● EXERCISE
Transcribe exactly the line containing "to understand them." and the remaining lines of the listing below, through the very last.

···

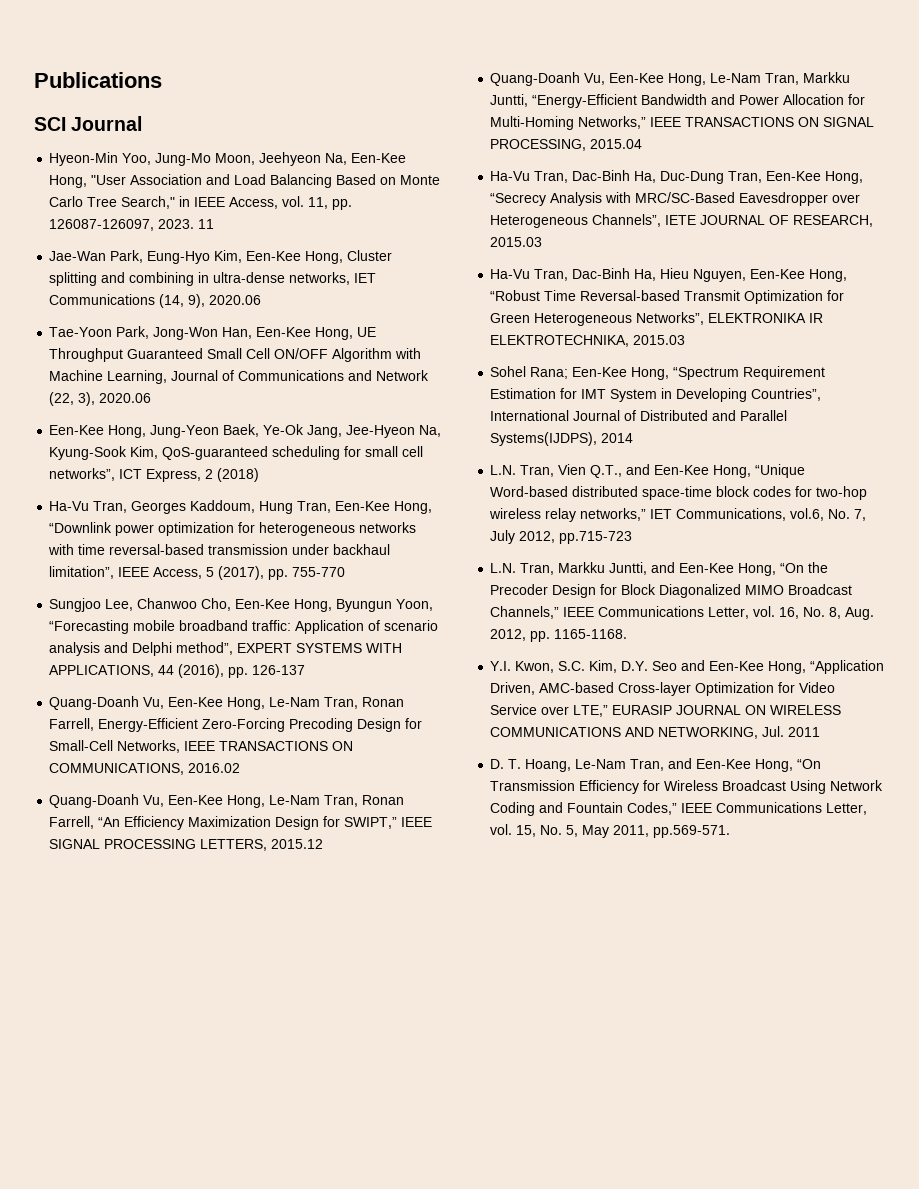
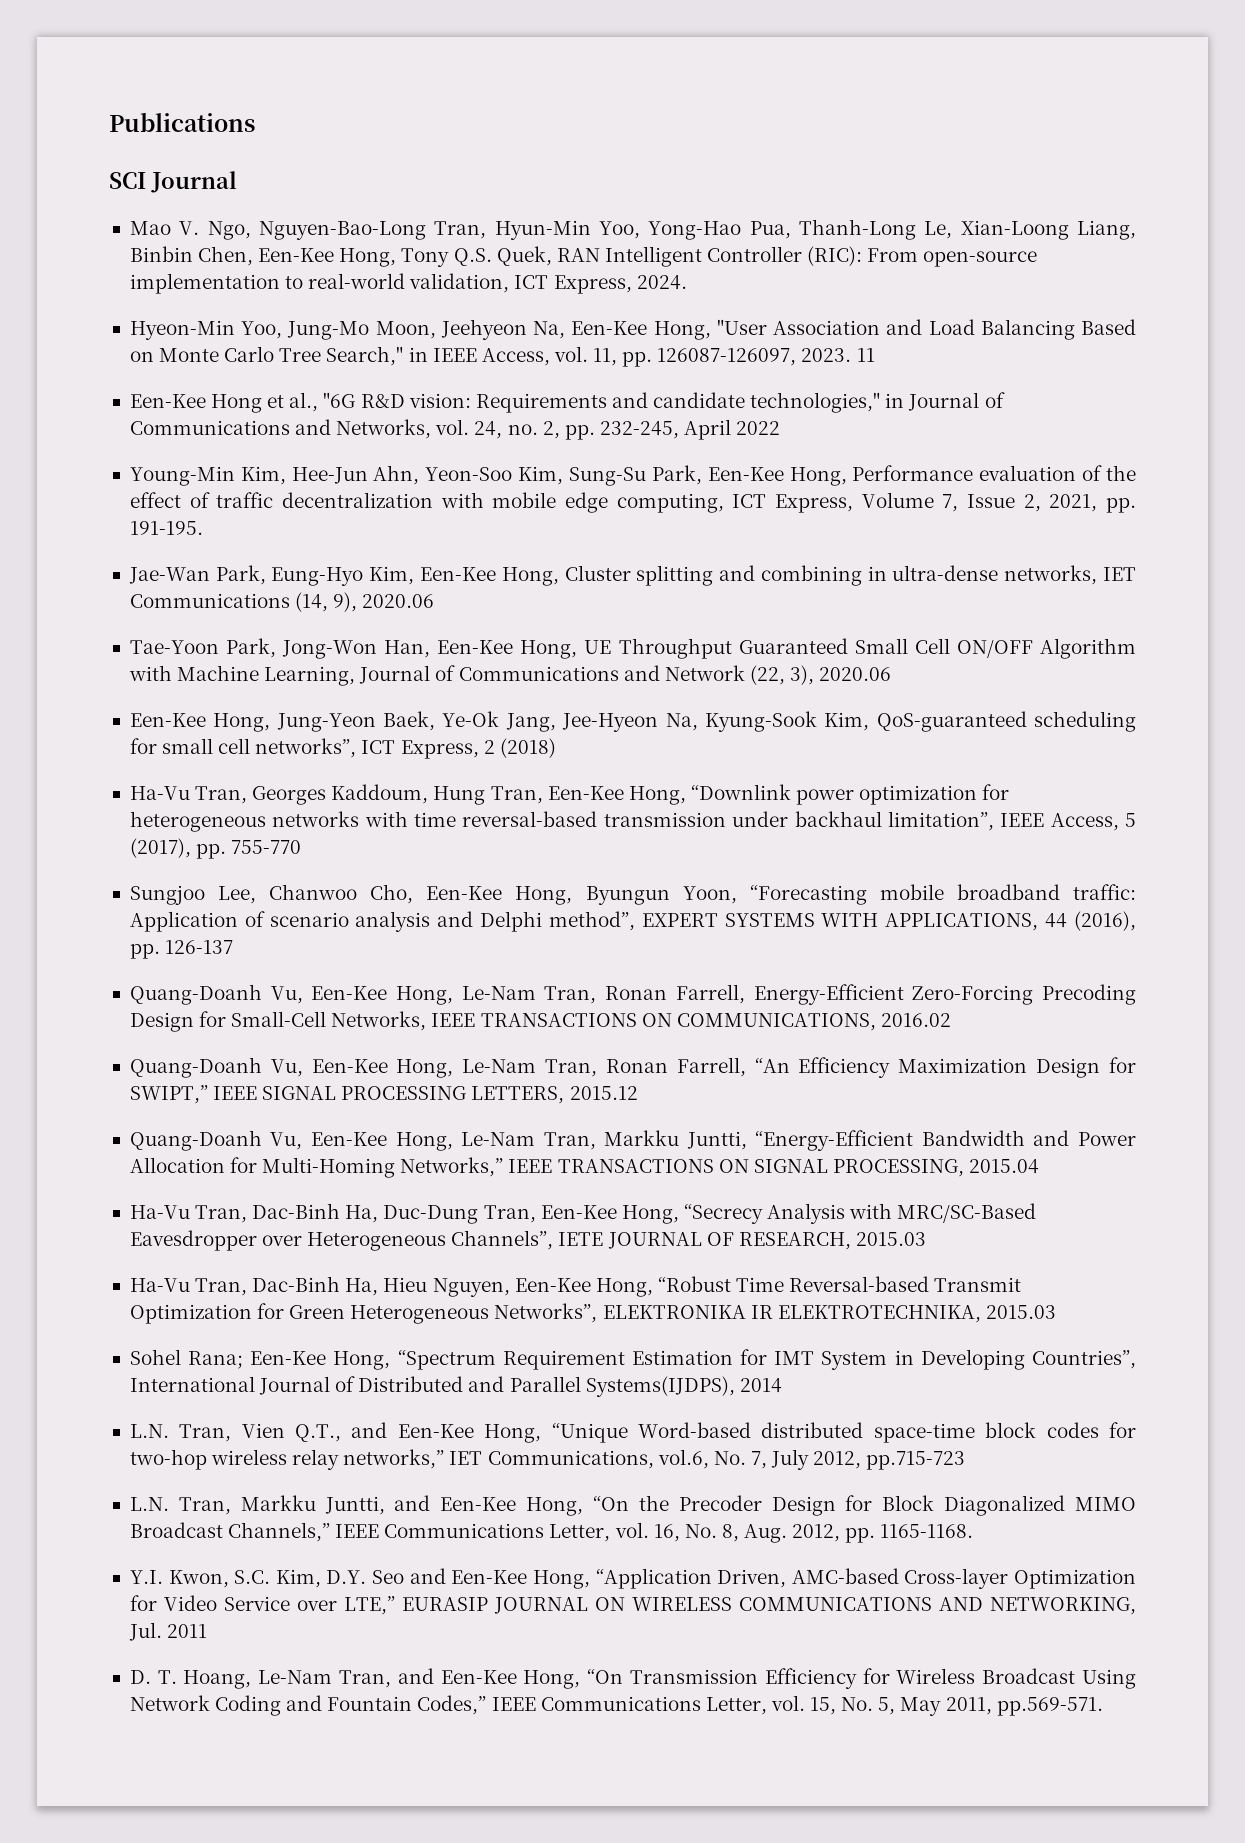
+ Mao V. Ngo, Nguyen-Bao-Long Tran, Hyun-Min Yoo, Yong-Hao Pua, Thanh-Long Le, Xian-Loong Liang, Binbin Chen, Een-Kee Hong, Tony Q.S. Quek, RAN Intelligent Controller (RIC): From open-source implementation to real-world validation, ICT Express, 2024.
+ Een-Kee Hong et al., "6G R&D vision: Requirements and candidate technologies," in Journal of Communications and Networks, vol. 24, no. 2, pp. 232-245, April 2022
+ Young-Min Kim, Hee-Jun Ahn, Yeon-Soo Kim, Sung-Su Park, Een-Kee Hong, Performance evaluation of the effect of traffic decentralization with mobile edge computing, ICT Express, Volume 7, Issue 2, 2021, pp. 191-195.

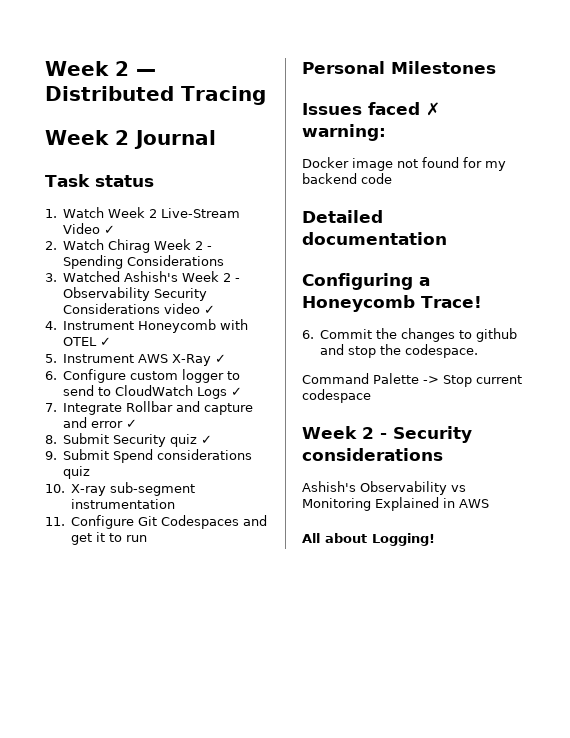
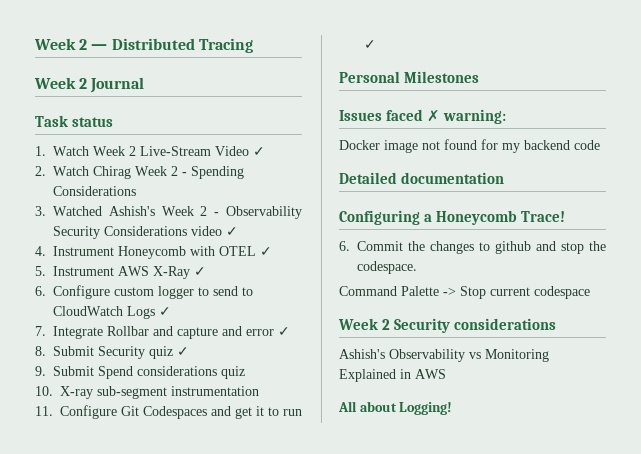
- 11. Configure Git Codespaces and get it to run
+ 11. Configure Git Codespaces and get it to run ✓
- Week 2 - Security considerations
+ Week 2 Security considerations

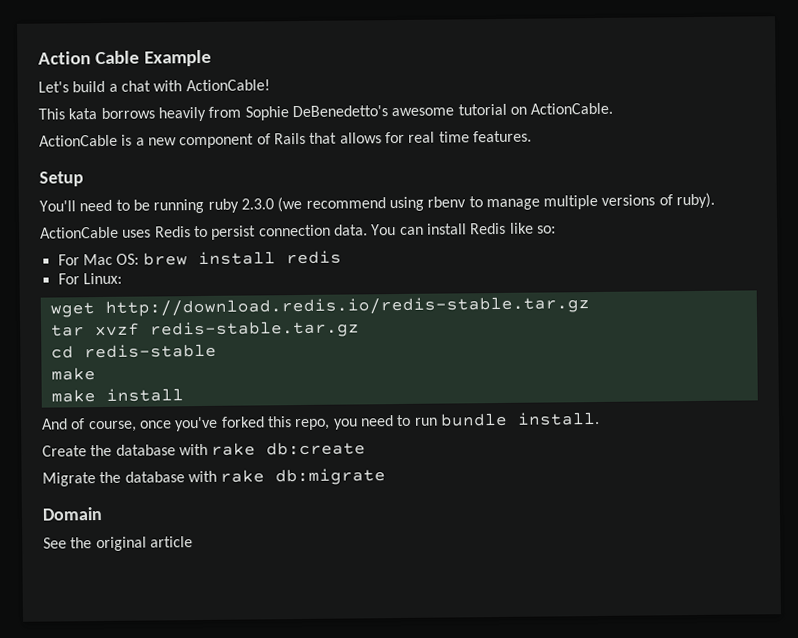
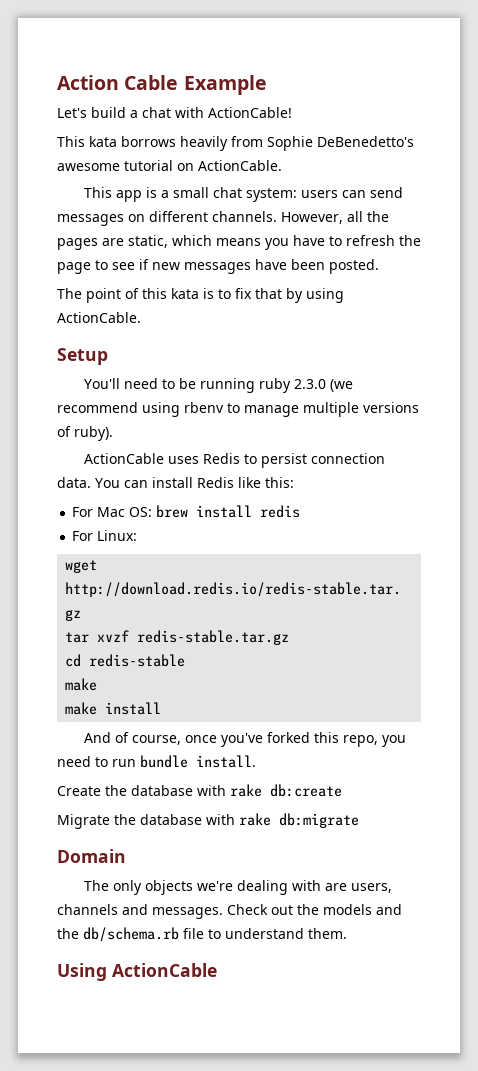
- ActionCable is a new component of Rails that allows for real time features.
+ This app is a small chat system: users can send messages on different channels. However, all the pages are static, which means you have to refresh the page to see if new messages have been posted.
+ The point of this kata is to fix that by using ActionCable.
- You can install Redis like so:
+ You can install Redis like this:
- See the original article
+ The only objects we're dealing with are users, channels and messages. Check out the models and the db/schema.rb file to understand them.
+ Using ActionCable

···

● WRITTEN SOLUTION
+ The only objects we're dealing with are users, channels and messages. Check out the models and the db/schema.rb file to understand them.
+ Using ActionCable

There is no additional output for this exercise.